Which type of reflex sight is best for your pistol?
Putting red dots on pistols is the best idea the human race has had since putting peanut butter inside M&Ms. A red dot on a pistol is the smartest single step to take to shrink your pistol’s group sizes. Instead of focusing your eye on a straight edge (leaving the target blurry) and estimating where the center of that blur is, there is now a small, crisp red dot that shows exactly where the bullet will land. I’m not really interested in a pistol anymore if it can’t host a red dot, that’s how significant an advantage these optics offer.
Open Emitter Red Dot Sights
Start shopping for a pistol red dot sight and one of the first branches in the decision tree that’ll need negotiation is choosing between an open emitter and a closed emitter. The open emitter is more common because it’s less expensive, easier to manufacture, and smaller. Open emitter red dot sights have been on pistols for years for all of these reasons and are certainly the most common.
Rise of the Closed Emitter Red Dot Sights
Closed emitter sights are the Johnny-come-lately of pistol red dots. There are only a handful of models and they’re bigger and more expensive. However, they have a couple of advantages that are difficult to overlook. Closed emitter sights are impervious to the weather, so there’s no chance of rain, dirt, ketchup, or anything else falling into the sight and blocking the emitter, rendering it useless. If you’ve ever shot an open emitter and been caught in the rain, it doesn’t take much to make an open emitter inoperable.
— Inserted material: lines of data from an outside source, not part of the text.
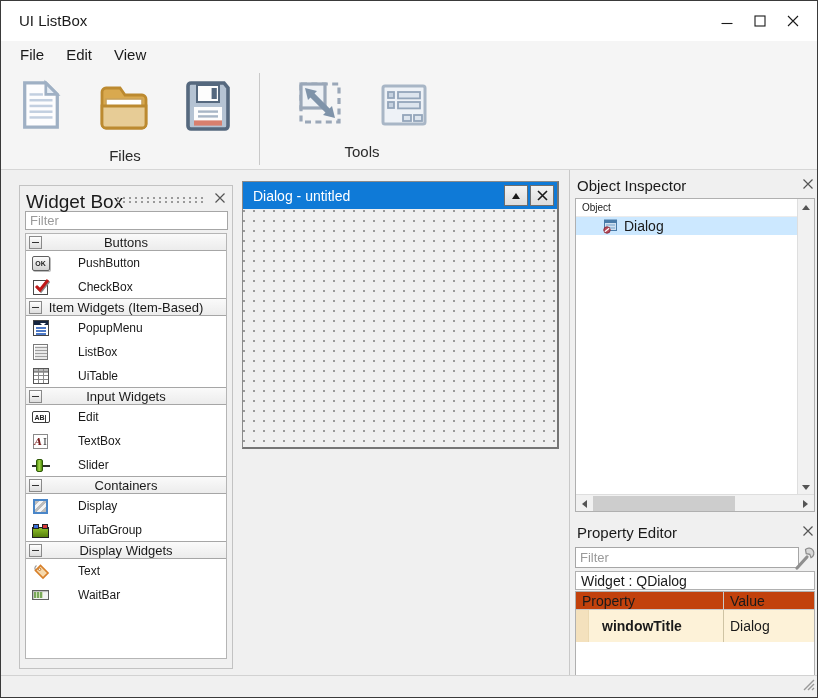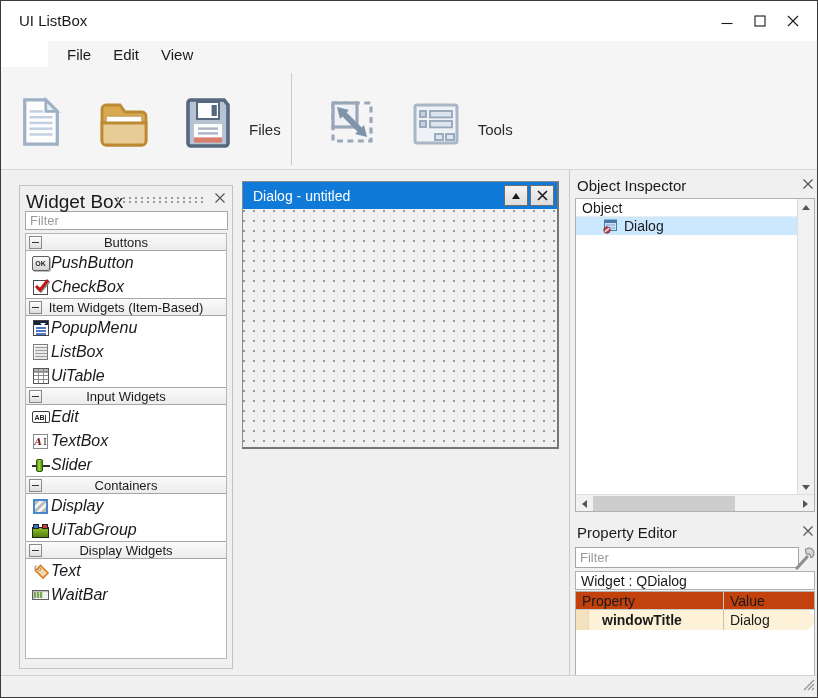--- a/index.html
+++ b/index.html
@@ -9,27 +9,27 @@
             border:1px solid #3a3a3a; overflow:hidden; }
 
   
   .titlebar { position:absolute; top:0; left:0; right:0; height:40px; background:#fff; }
   .app-title { position:absolute; left:18px; top:11px; font-size:15px; color:#1a1a1a; }
   .win-controls { position:absolute; right:8px; top:7px; display:flex; }
   .win-btn { width:33px; height:26px; display:flex; align-items:center; justify-content:center; }
 
   
   .menubar { position:absolute; top:40px; left:0; right:0; height:26px; background:#f5f5f5;
-             display:flex; align-items:center; padding-left:8px;margin-left:47px; }
+             display:flex; align-items:center; padding-left:8px; }
   .menu-item { font-size:15px; padding:2px 11px; color:#1a1a1a; }
 
   
   .toolbar { position:absolute; top:66px; left:0; right:0; height:103px; background:#f5f5f5;
              border-bottom:1px solid #d6d6d6; display:flex; }
-  .tb-group { display:flex; flex-direction:row; align-items:center; padding-top:11px; }
+  .tb-group { display:flex; flex-direction:column; align-items:center; padding-top:11px; }
   .tb-icons { display:flex; align-items:flex-end; }
   .tb-btn { padding:0 17px; }
   .tb-label { margin-top:11px; font-size:15px; color:#2a2a2a; }
   .tb-sep { width:1px; background:#c9c9c9; margin:6px 0 4px 10px; }
   .g2 { padding-left:18px; }
 
   
   .main { position:absolute; top:169px; left:0; right:0; height:506px; background:#f0f0f0; }
   .v-sep { position:absolute; left:568px; top:0; bottom:0; width:1px; background:#c9c9c9; }
 
@@ -48,21 +48,21 @@
   .wb-filter::placeholder { color:#9a9a9a; }
   .wb-list { margin:3px 5px 0 5px; height:426px; background:#fff; border:1px solid #b5b5b5;
              overflow:hidden; }
   .wb-cat { height:18px; background:linear-gradient(#fafafa,#ececec); border:1px solid #a6a6a6;
             margin:-1px -1px 0 -1px; display:flex; align-items:center; position:relative; }
   .collapse-btn { position:absolute; left:3px; top:2px; width:13px; height:13px;
                   border:1px solid #8a8a8a; background:linear-gradient(#fff,#ddd); }
   .collapse-btn::after { content:""; position:absolute; left:2px; right:2px; top:5px; height:1px; background:#333; }
   .cat-lbl { flex:1; text-align:center; font-size:13px; color:#1a1a1a; }
   .wb-item { height:24px; display:flex; align-items:center; padding-left:5px; }
-  .wb-item .lbl { margin-left:1px; font-size:16px;font-style:italic; }
+  .wb-item .lbl { margin-left:28px; font-size:12px; }
   .ico { width:19px; height:19px; display:flex; align-items:center; justify-content:center; flex:none; }
 
   
   .ico-push { width:18px; height:15px; border:1px solid #5f5f5f; border-radius:2px;
               background:linear-gradient(#fcfcfc,#d2d2d2); box-shadow:1px 1px 0 #bbb;
               font-size:7px; font-weight:bold; color:#222; letter-spacing:0; align-self:center; }
   .ico-radio { width:14px; height:14px; border-radius:50%; border:2px solid #3f3f3f; background:#fff;
                display:flex; align-items:center; justify-content:center; }
   .ico-radio .dot { width:6px; height:6px; border-radius:50%; background:#111; }
   .ico-check { position:relative; width:15px; height:15px; border:1px solid #4a4a4a; background:#fff; }
@@ -110,21 +110,21 @@
   .dlg-canvas { flex:1; background-color:#f0f0f0;
             background-image:radial-gradient(circle,#9a9a9a 1px, transparent 1.2px);
             background-size:10px 10px; background-position:6px 7px; }
 
   
   .oi-titlerow { position:absolute; left:572px; top:6px; width:243px; height:20px; }
   .oi-title { position:absolute; left:4px; top:1px; font-size:15px; }
   .oi-x { position:absolute; right:0; top:0; }
   .oi-tree { position:absolute; left:574px; top:28px; width:240px; height:314px;
              background:#fff; border:1px solid #b0b0b0; overflow:hidden; }
-  .oi-colheader { height:18px; border-bottom:1px solid #ececec; font-size:14px; padding-left:6px;
+  .oi-colheader { height:18px; border-bottom:1px solid #ececec; font-size:10px; padding-left:6px;
              display:flex; align-items:center; }
   .oi-row { height:18px; background:#cce8ff; display:flex; align-items:center; padding-left:26px; }
   .oi-row .lbl { margin-left:6px; font-size:14px; }
   .vscroll { position:absolute; right:0; top:0; width:17px; height:297px; background:#f1f1f1;
              border-left:1px solid #dedede; }
   .hscroll { position:absolute; left:0; right:0; bottom:0; height:17px; background:#f1f1f1;
              border-top:1px solid #dedede; }
   .sb-btn { position:absolute; width:17px; height:17px; display:flex; align-items:center; justify-content:center; }
   .sb-up { top:0; right:0; } .sb-down { bottom:0; right:0; }
   .sb-left { left:0; top:0; } .sb-right { right:0; top:0; }
@@ -147,21 +147,21 @@
               border:1px solid #b0b0b0; font-size:14px; display:flex; align-items:center; padding-left:5px; }
   .pe-table { position:absolute; left:574px; top:421px; width:240px; height:85px; background:#fff;
               border:1px solid #b0b0b0; overflow:hidden; }
   .pt-header { display:flex; height:18px; background:#c2410c; border-bottom:1px solid #c9c9c9; }
   .pt-header .c1 { width:148px; border-right:1px solid #c9c9c9; padding-left:6px; font-size:14px;
               display:flex; align-items:center; }
   .pt-header .c2 { flex:1; padding-left:6px; font-size:14px; display:flex; align-items:center; }
   .pt-group { height:19px; background:#9e9e9e; display:flex; align-items:center; }
   .pt-group .minus { width:7px; height:2px; background:#fff; margin-left:9px; }
   .pt-group .lbl { margin-left:10px; font-size:14px; font-weight:bold; color:#fff; }
-  .pt-row { height:20px; display:flex; background:#fdf2d8;border-radius:9px; }
+  .pt-row { height:32px; display:flex; background:#fdf2d8; }
   .pt-row .gutter { width:13px; background:#f4e1bd; border-right:1px solid #ecd9b2; }
   .pt-row .pname { width:135px; font-size:14px; font-weight:bold; display:flex; align-items:center;
               padding-left:13px; border-right:1px solid #cfc4a4; }
   .pt-row .pval { flex:1; font-size:14px; display:flex; align-items:center; padding-left:6px; }
 
   
   .statusbar { position:absolute; left:0; right:0; bottom:0; height:22px; background:#f0f0f0;
                border-top:1px solid #d2d2d2; }
   .grip { position:absolute; right:2px; bottom:2px; }
 </style>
However, open emitter sights being disabled from foreign debris blocking the light emitting diode (LED) is a low probability. This is especially true if the pistol is carried inside the waistband, since it is protected from the elements until it’s drawn.
How You Carry Matters
The rule I like to live by for red dot sights on pistols is, if I’m carrying it inside the waistband, I think the open emitter is the best choice. Anything outside the waistband is probably better served by a closed emitter sight. Inside the waistband is crowded territory because daddy is thicc, so minimizing the size and bulk of the pistol becomes a planning consideration. I think just about every pistol needs a red dot sight, so taking advantage of the smaller size and footprint of the open emitter optics makes too much sense to ignore. There are a wide variety of these red dots out there, so the buyer can choose between low-cost models with plastic lenses and polymer housings or super-durable sights with glass lenses and aluminum bodies.
Closed Emitters in the Wild
Closed emitter red dot sights are my top pick for a pistol carried outside the waistband, especially on duty guns and backcountry pistols. The closed emitter puts a protective hood over the entire optic, so the weather to which the pistol is exposed ceases to be a risk. The housings on these optics are larger, thicker, and better-suited to getting knocked around in the great outdoors. The housings are also more visible when shooting the pistol, but that makes them feel like a large “ghost ring” sight that speeds dot acquisition.
Putting a red dot on a pistol is something everyone needs to at least try. Watching group sizes shrink instantaneously is reason enough to own one or a dozen.